Two hours later, Paul jimmied the bedroom's lock again and for the second time forced the wheelchair through the doorway that was almost too small. For the last time, he hoped. He had a pair of blankets in his lap. All the pills he had cached under the mattress were wrapped in a Kleenex tucked into his underwear. He meant to get out if he could rain or no rain; this was his chance and this time he meant to take it. Sidewinder was downhill and the road would be slippery in the rain and it was darker than a mineshaft; he meant to try it all the same. He hadn't lived the life of a hero or a saint, but he did not intend to die like an exotic bird in a zoo.
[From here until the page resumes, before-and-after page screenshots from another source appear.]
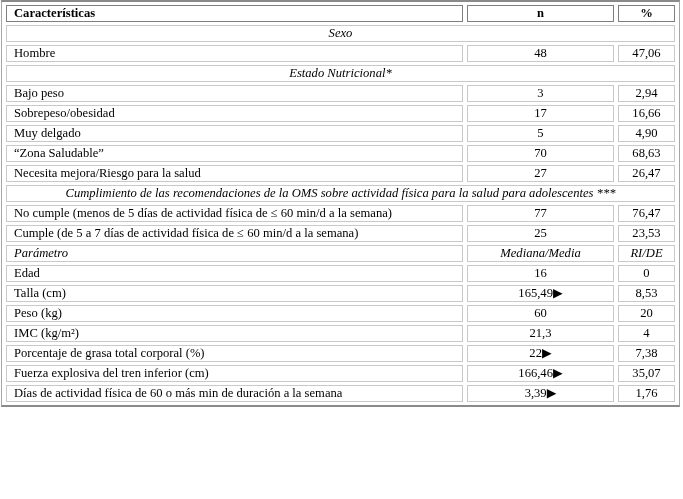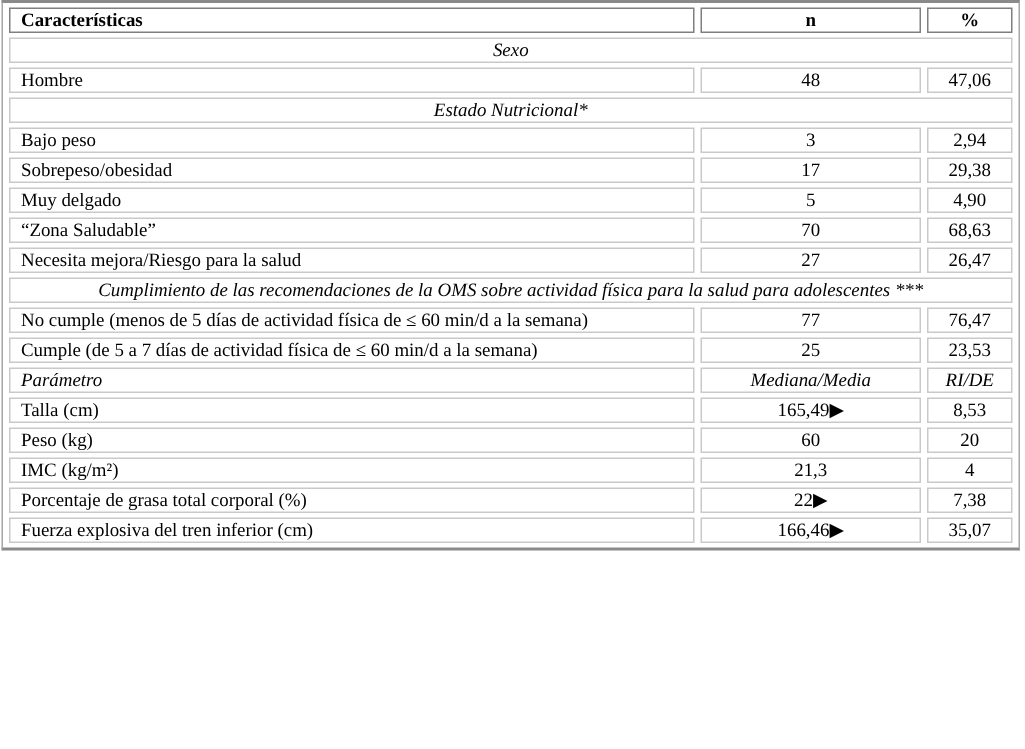"29,38" td.c-val { text: 29,38 -> 16,66 }
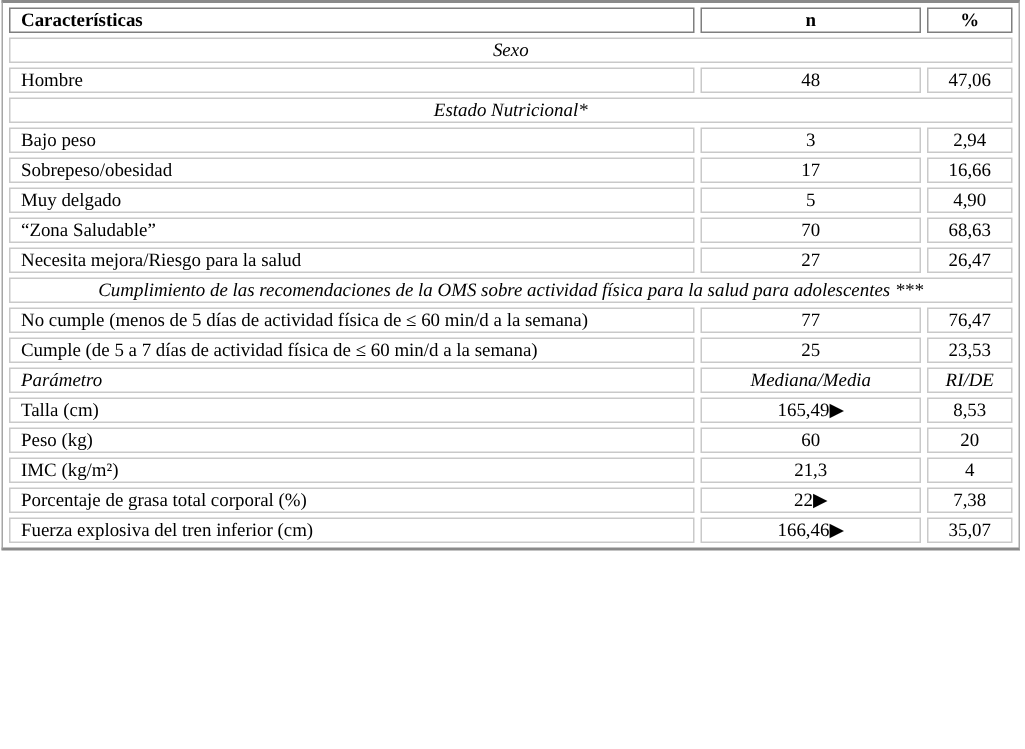"Edad" tr { html: none -> <tr> <td>Edad</td> <td>16</td> <td>0</td> </tr> }
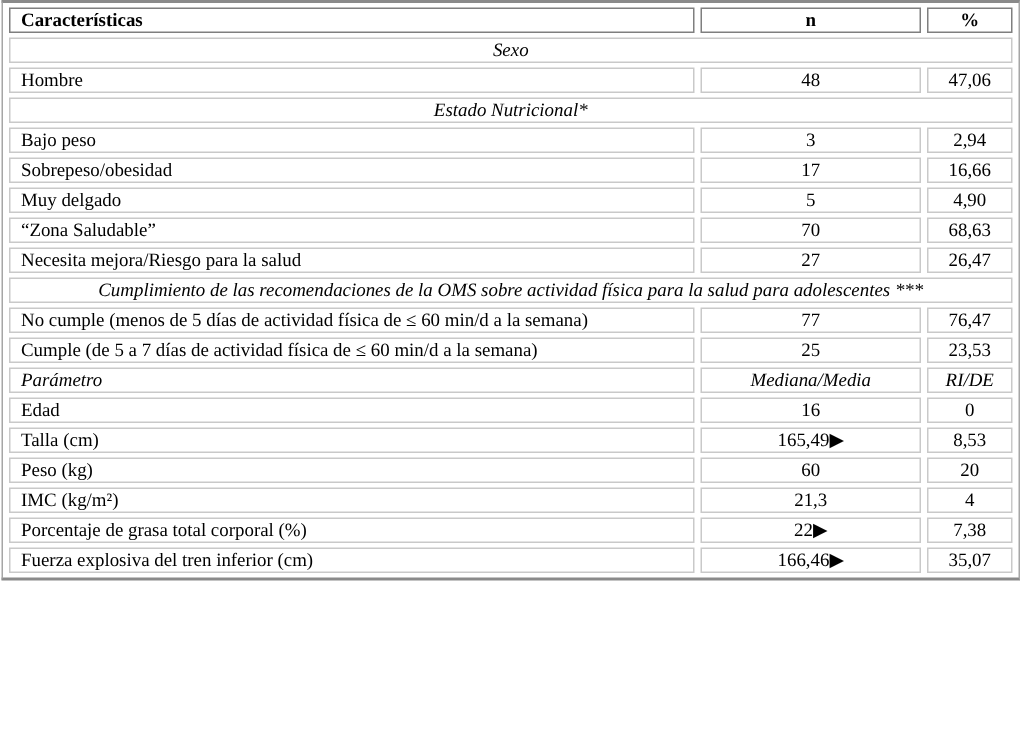"Días de actividad física de" tr { html: none -> <tr> <td>Días de actividad física de 60 o más min de duración a la semana</td> <td>3,39▶</td> <td>1,76</td> </tr> }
He vaguely remembered an evening he'd spent drinking Scotch with a gloomy playwright named Bernstein at the Lion's Head, down in the Village (and if he lived to see the Village again he would get down on whatever remained of his knees and kiss the grimy sidewalk of Christopher Street). At some point the conversation had turned to the Jews living in Germany during the uneasy four or five years before the Wehrmacht rolled into Poland and the festivities began in earnest. Paul remembered telling Bernstein, who had lost an aunt and a grandfather in the Holocaust, that he didn't understand why the Jews in Germany - hell, all over Europe but especially in Germany - hadn't gotten out while there was still time. They were not, by and large, stupid people, and many had had first-hand experience of such persecution. Surely they had seen what was coming. So why had they stayed?

Bernstein's answer had struck him as frivolous and cruel and incomprehensible: Most of them had pianos. We Jews are very partial to the piano. When you own a piano, it's harder to think about moving.
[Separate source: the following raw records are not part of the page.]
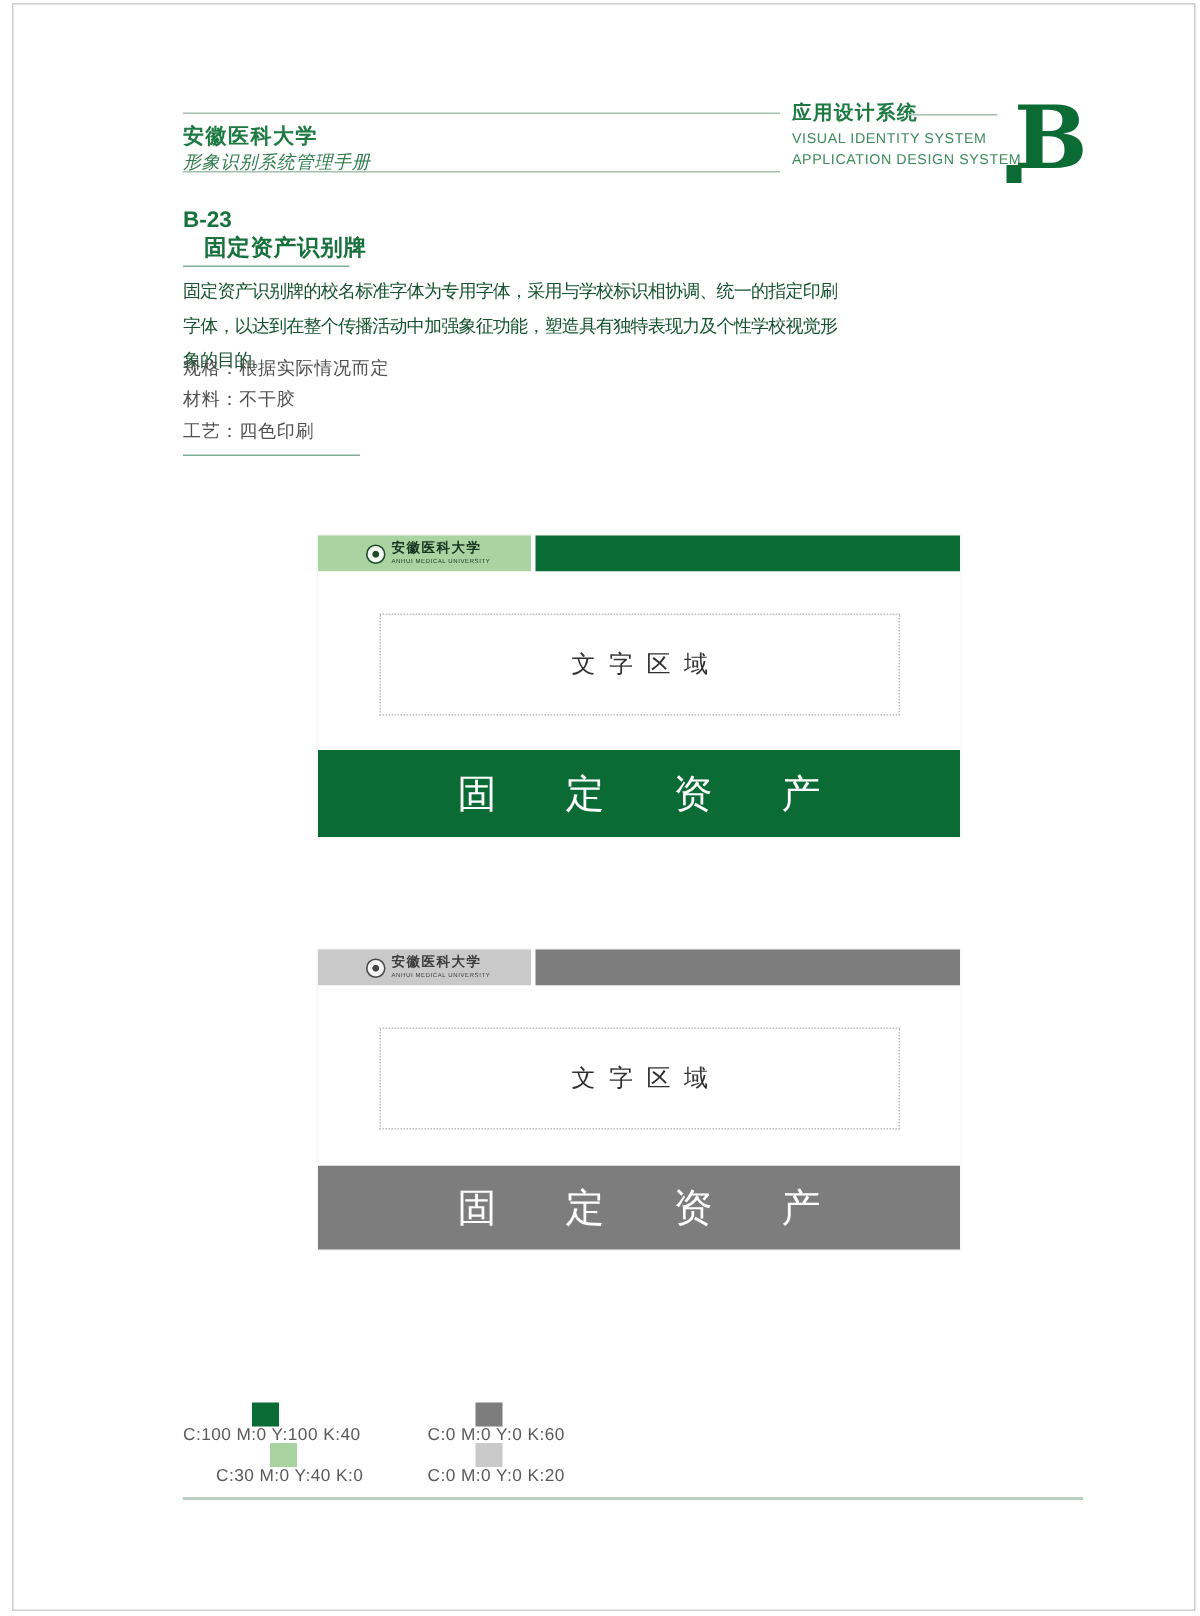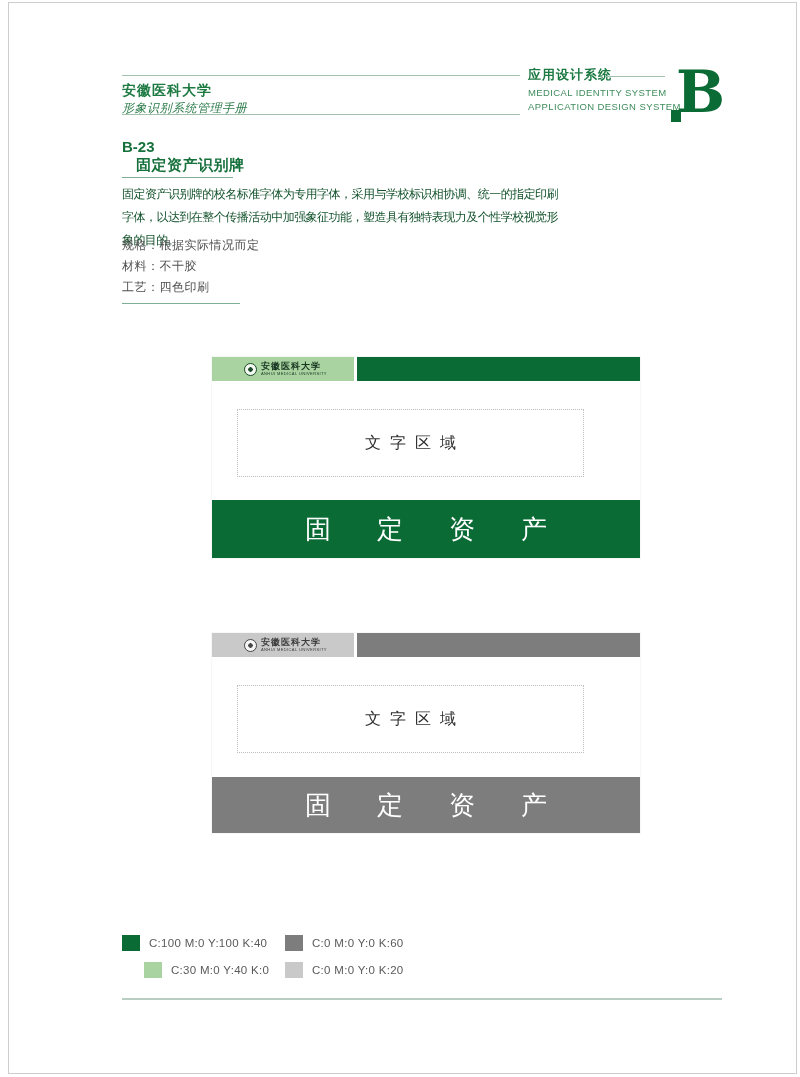"MEDICAL IDENTITY SYSTEM" div.system-en1 { text: MEDICAL -> VISUAL }
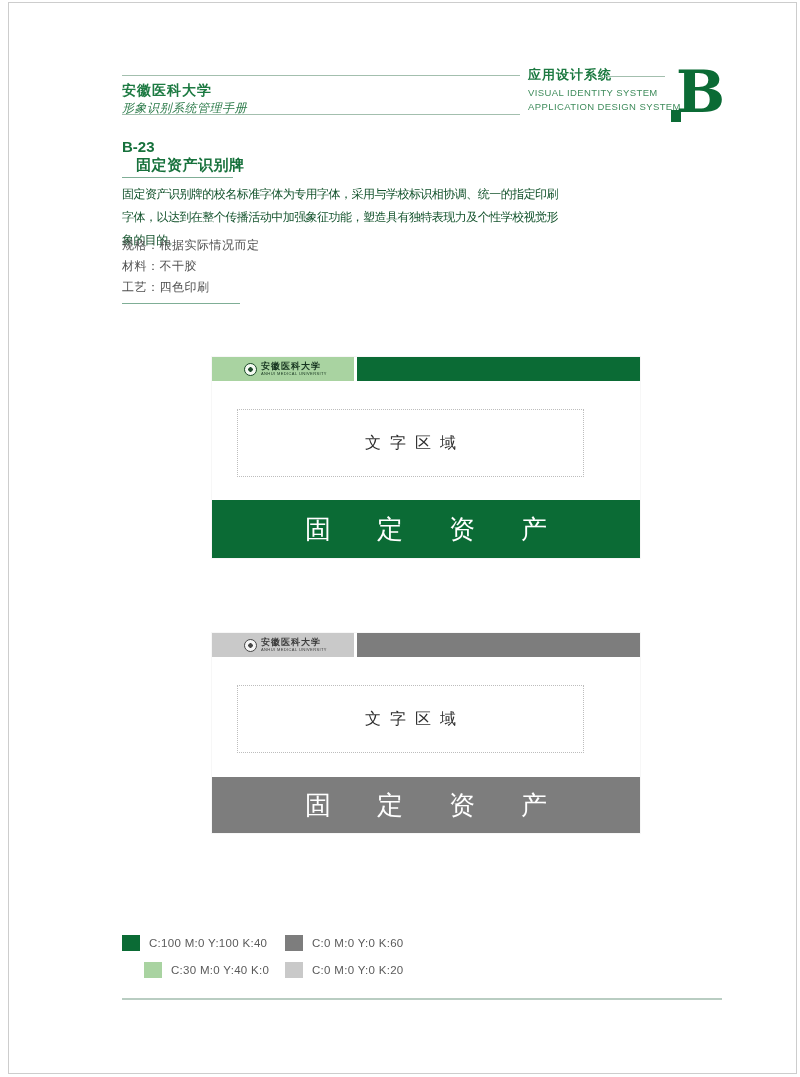"文字区域" .text-area-box { left: 25px -> 41px }
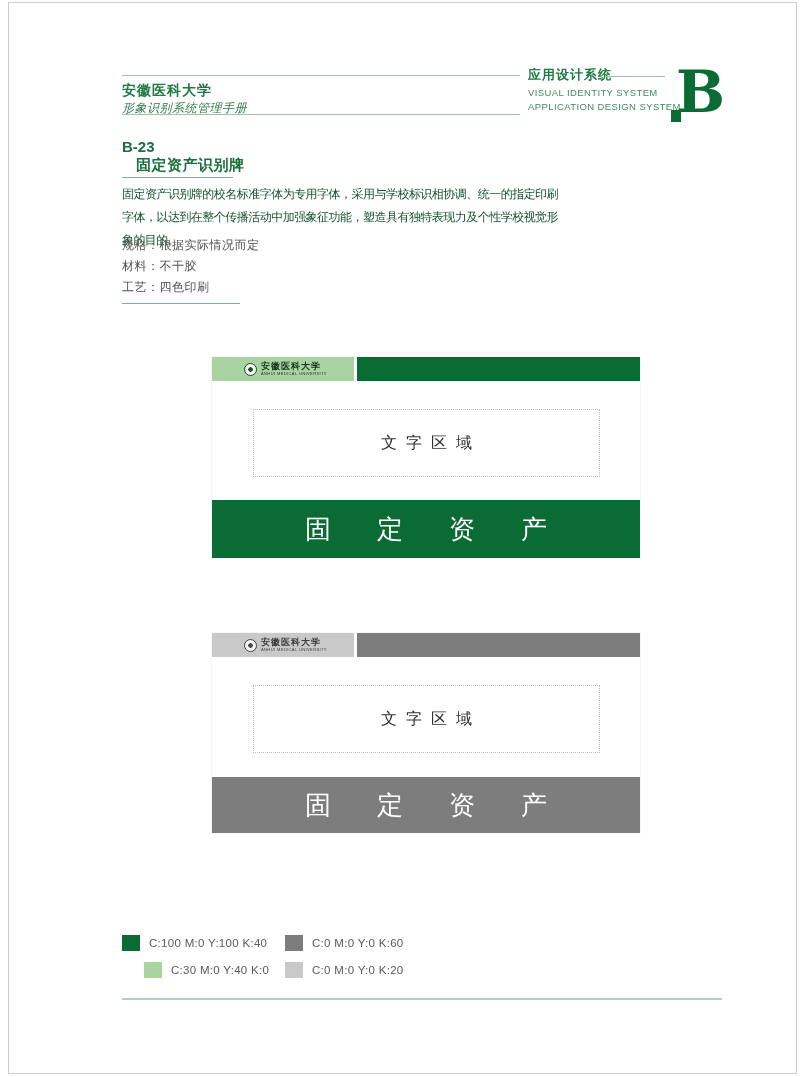"C:100 M:0 Y:100 K:40" .swatch-row { flex-direction: none -> column }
Now he understood. Yes. At first it was his broken legs, and crushed pelvis. Then, God help him, the book had taken off. In a crazy way he was even having fun with it. It would be easy - too easy - to blame everything on his broken bones, or the dope, when in fact so much of it had been the book. That and the droning passage of days with their simple convalescent pattern. Those things - but mostly the stupid goddam book - had been his piano. What would she do if he was gone when she came back from her Laughing Place? Burn the manuscript?

“I don't give a fuck,” he said, and this was almost the truth. If he lived, he could write another book - re-create this one, even, if he wanted to. But a dead man couldn't write a book any more than he could buy a new piano.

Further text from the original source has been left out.